RAMSES Documentation  27.0.130
Information for RAMSES users and developers
RAMSES Content Expiration and Time Limited Validity of Content

Latency

Typically, a rendering application has a loop which directly renders on a screen. The latency in this case between the time where content is prepared until the time the screen shows it is in the range of 1 or 2 frames. However, when showing content with RAMSES, where multiple clients are commiting content possibly over slow network and with performance constraints, the latency can be much larger. Other factors influencing latency can be resource fetching and uploading, blocking due to system compositor.
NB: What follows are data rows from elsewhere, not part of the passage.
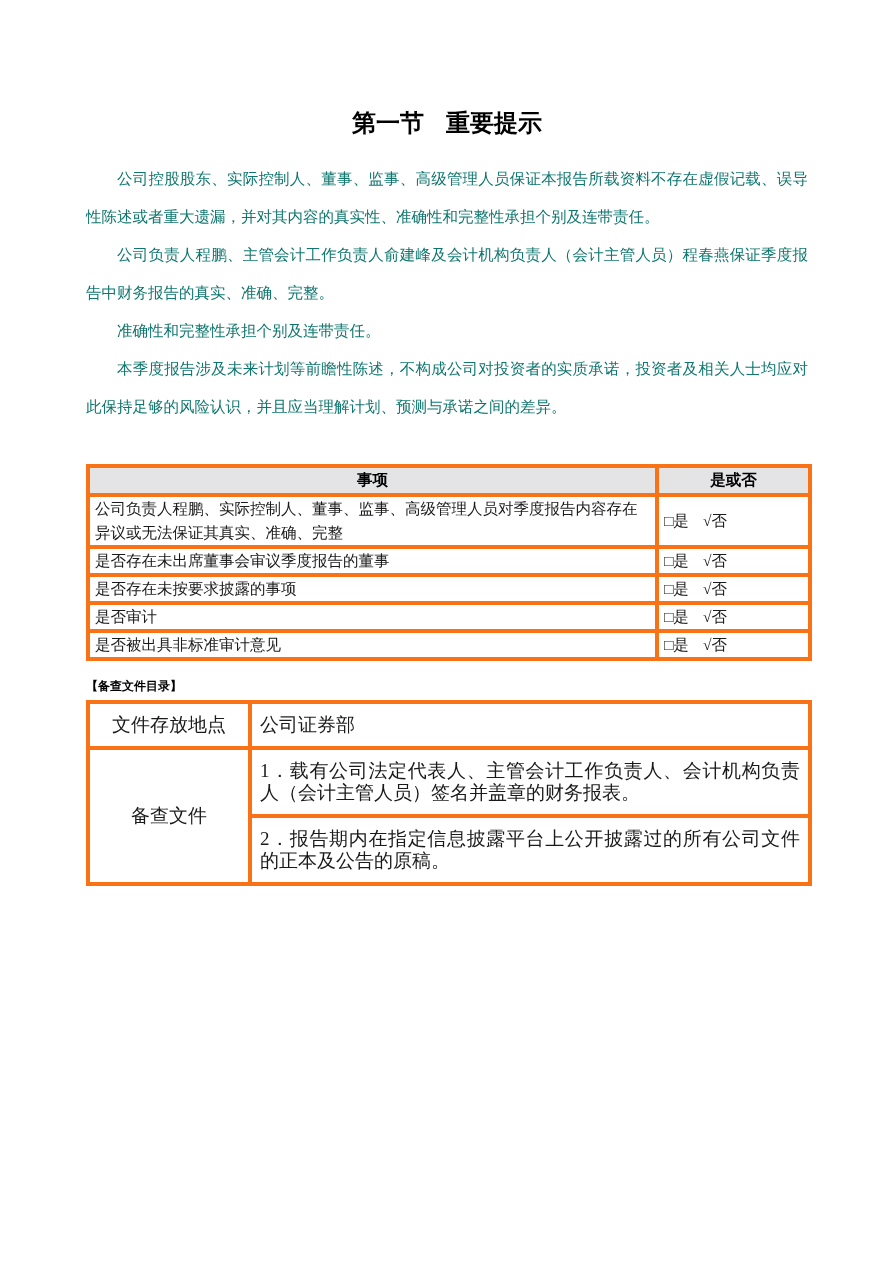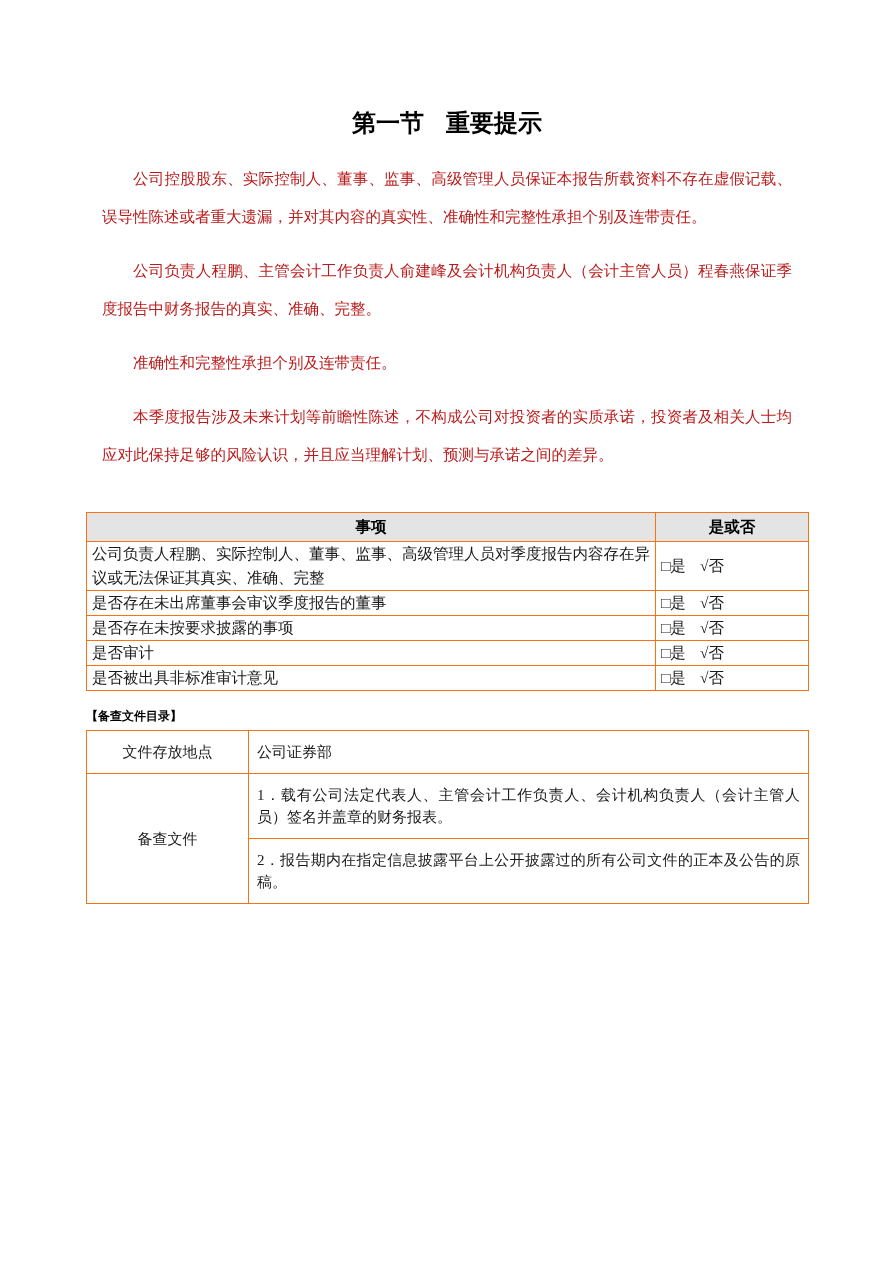--- a/index.html
+++ b/index.html
@@ -32,12 +32,12 @@
   .doc-title .title-gap { display: inline-block; width: 22px; }
   .body-text { margin-top: 22px; margin-bottom: 38px; }
   .body-text p {
-    margin: 16px;
+    margin: 0;
     font-size: 15.5px;
     line-height: 38px;
     text-indent: 2em;
     text-align: justify;
-    color: #b91c1c;
+    color: #0f766e;
   }
   table {
     border-collapse: collapse;

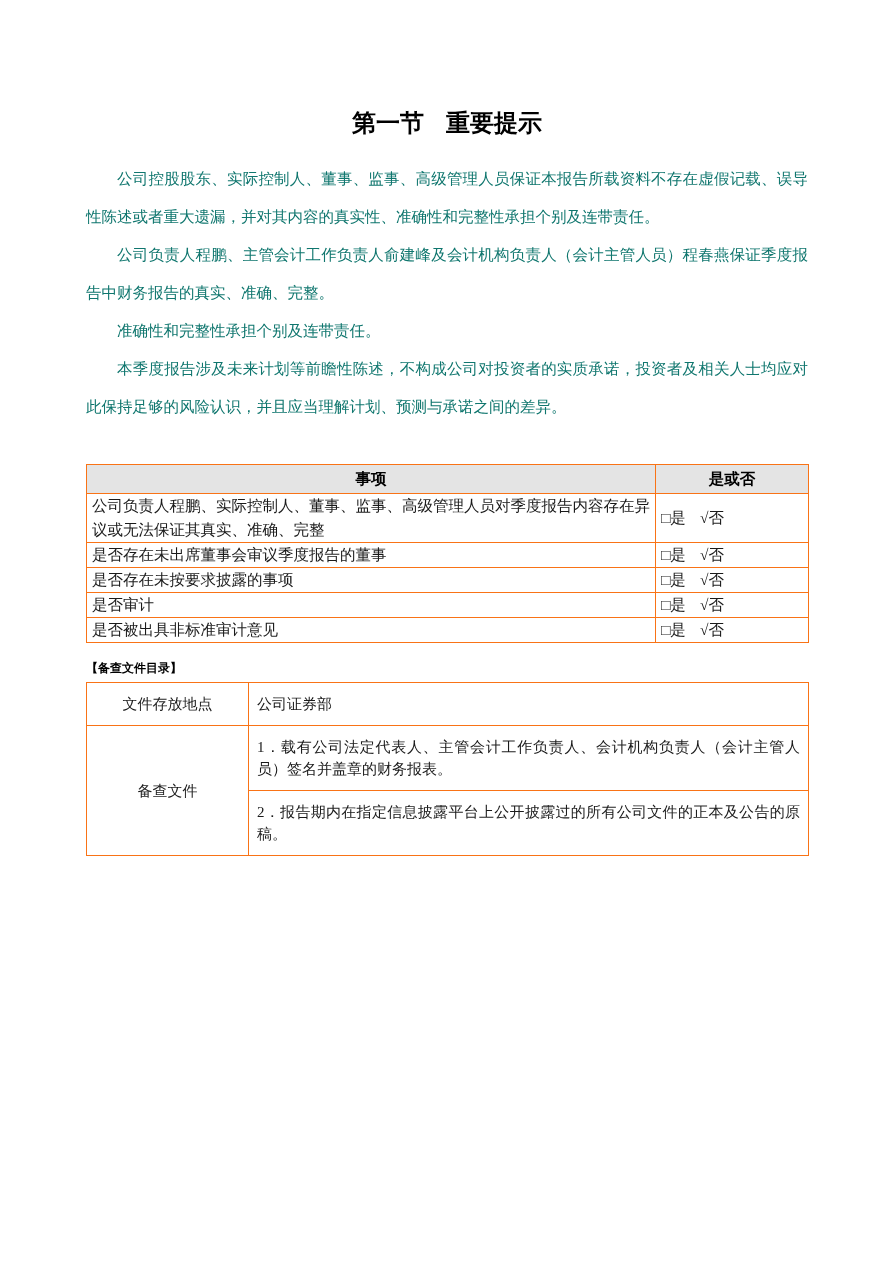--- a/index.html
+++ b/index.html
@@ -44,7 +44,7 @@
     width: 722px;
     table-layout: fixed;
   }
-  table, th, td { border: 1px solid #f97316; }
+  table, th, td { border: 4px solid #f97316; }
   th {
     background: #e4e4e4;
     font-family: "Liberation Sans", "DejaVu Sans", sans-serif;

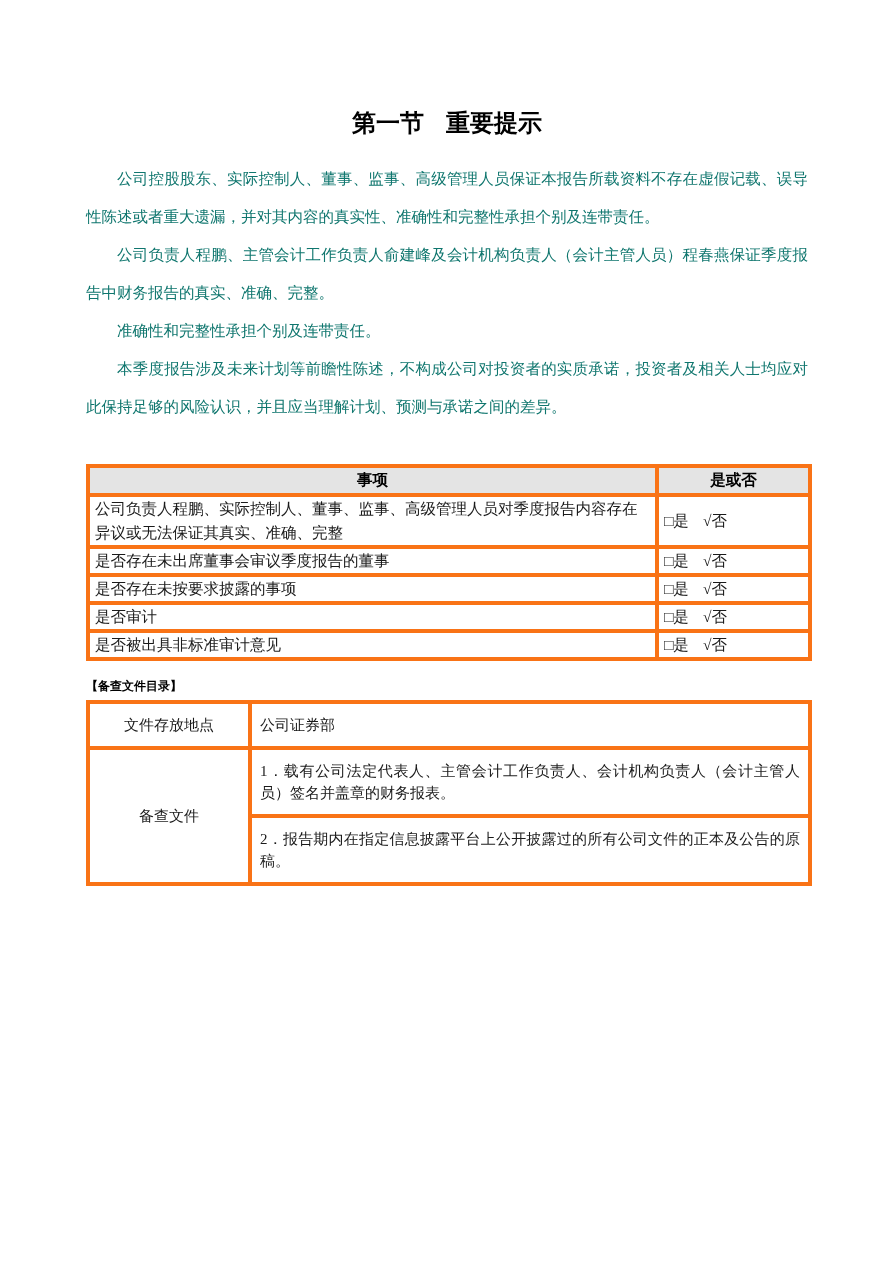--- a/index.html
+++ b/index.html
@@ -78,7 +78,7 @@
   .ref-table col.c-label { width: 162px; }
   .ref-table col.c-value { width: 560px; }
   .ref-table td {
-    font-size: 15px;
+    font-size: 19px;
     line-height: 22px;
     padding: 10px 8px;
     color: #1a1a1a;

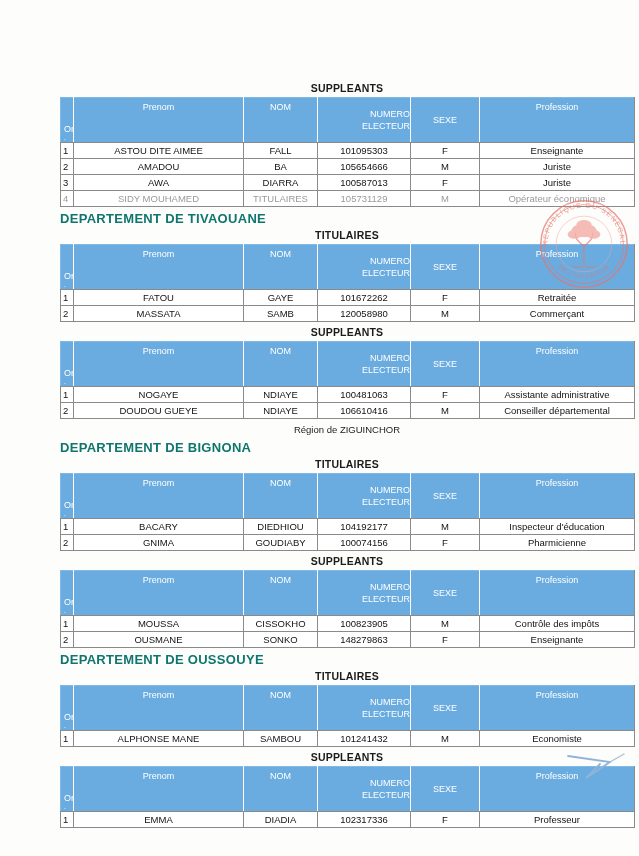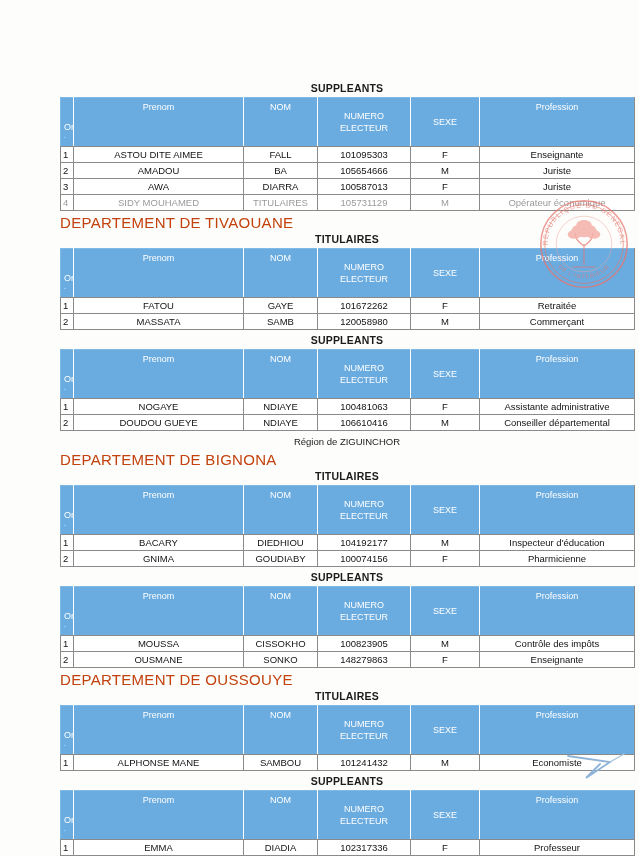--- a/index.html
+++ b/index.html
@@ -126,6 +126,7 @@
 
   table.cand thead th .two-line {
     display: block;
+    text-align: right;
   }
   table.cand thead th.th-sexe { vertical-align: middle; }
   table.cand thead th.th-num { line-height: 12px; }

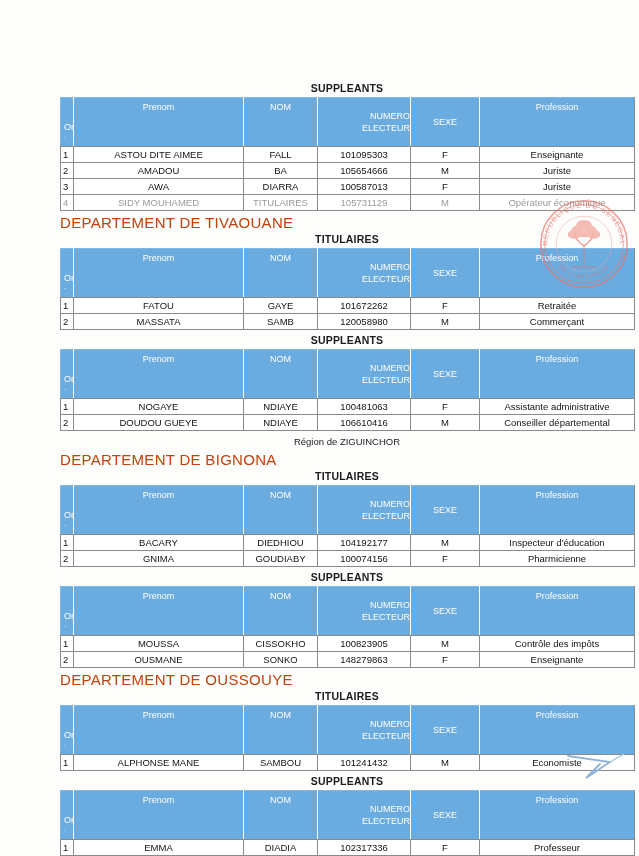--- a/index.html
+++ b/index.html
@@ -114,7 +114,7 @@
     text-align: left;
     padding-left: 3px;
     vertical-align: bottom;
-    padding-bottom: 8px;
+    padding-bottom: 2px;
     position: relative;
   }
   table.cand thead th.th-or .or-dot {

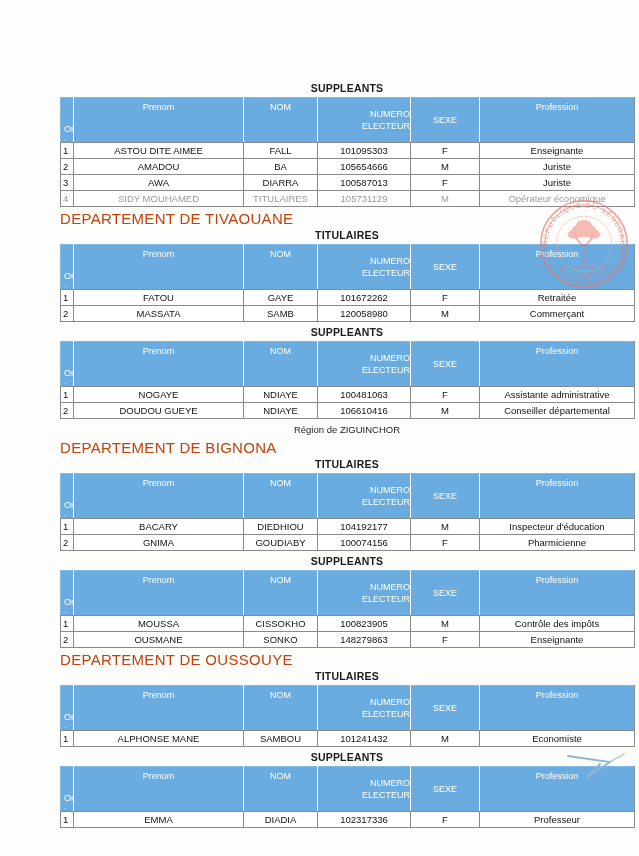--- a/index.html
+++ b/index.html
@@ -67,10 +67,10 @@
   }
 
   .dept-title {
-    font-weight: normal;
-    font-size: 15px;
+    font-weight: bold;
+    font-size: 13px;
     letter-spacing: .3px;
-    color: #c2410c;
+    color: #0f766e;
     margin: 4px 0 2px 0;
     line-height: 16px;
   }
Time limited validity of content

Especially in automotive, there are many cases where validity of content shown on screen is strictly time limited (e.g. obstacles in parking assistant shown too late or too long not corresponding to reality). Latency can be one of the causes of displaying outdated (expired) content but there can be more reasons, for example client not providing up-to-date content frequently enough due to low performance, faulty logic or general failure.

Expiration time stamps

RAMSES provides an API allowing the client as content provider to mark every modified state of a scene with a 'expiration date' to inform the renderer that past this point in time that content is not valid anymore. Remember that renderer might be remote and thus not controlled by the client, therefore in the context of RAMSES framework this is one way communication from client to renderer.

Renderer events

Renderer receives, processes and displays the content provided by client, therefore only renderer can check the expiration time stamps. It is impossible to define a general rule for reacting on expiration and therefore it is the responsibility of the application logic running the renderer to decide what to do with an expired scene content. RAMSES provides corresponding renderer events for that. First of all there will be an event when a scene uses expiration timestamp for the first time, notifying the application logic on renderer side that expiration monitoring is now active for that scene. An expiration event is then generated when the scene has an expired content, another event will be generated if the scene content recovers from expiration and is up-to-date again. Client can decide to stop monitoring the scene for expiration by setting no expiration timestamp, this will again result in an event on renderer side that the scene is not being monitored anymore.

Time stamps

When talking about time and delays, one has to be careful to how the time is measured and how reliable the clock is. In a distributed system, there is also the factor of synchronization of clocks. In order for the check mechanism to work, all system clocks for all participants in the network have to be synchronized

API

As mentioned above there is API both on client side and renderer side. Client sets an 'expiration time' (see documentation of ramses::Scene::setExpirationTimestamp() for more details) of a scene, this expiration time is commited with the next scene flush together with other changes made to it. What it means is that the flushed state of scene will expire at the set point in time.

The renderer has an asynchroneous event callback which reports when scene is enabled for expiration monitoring (ramses::IRendererSceneControlEventHandler::sceneExpirationMonitoringEnabled), when the scene's expiration time is passed (ramses::IRendererSceneControlEventHandler::sceneExpired), when it catches up and recovers from expiration (ramses::IRendererSceneControlEventHandler::sceneRecoveredFromExpiration) and when scene disables monitoring by setting expiration timestamp to zero (ramses::IRendererSceneControlEventHandler::sceneExpirationMonitoringDisabled).

Example

A simple example how to use the latency/expiration API of RAMSES is to define a fixed threshold (e.g. 0.5 second), and add this threshold to the expiration timestamp assigned to each scene. Then, whenever a renderer reports that a scene expired, the renderer control logic can temporarily hide the scene and show a fallback scene, e.g. a loading wheel or just a black image. As soon as the original scene recovered, it can be shown again.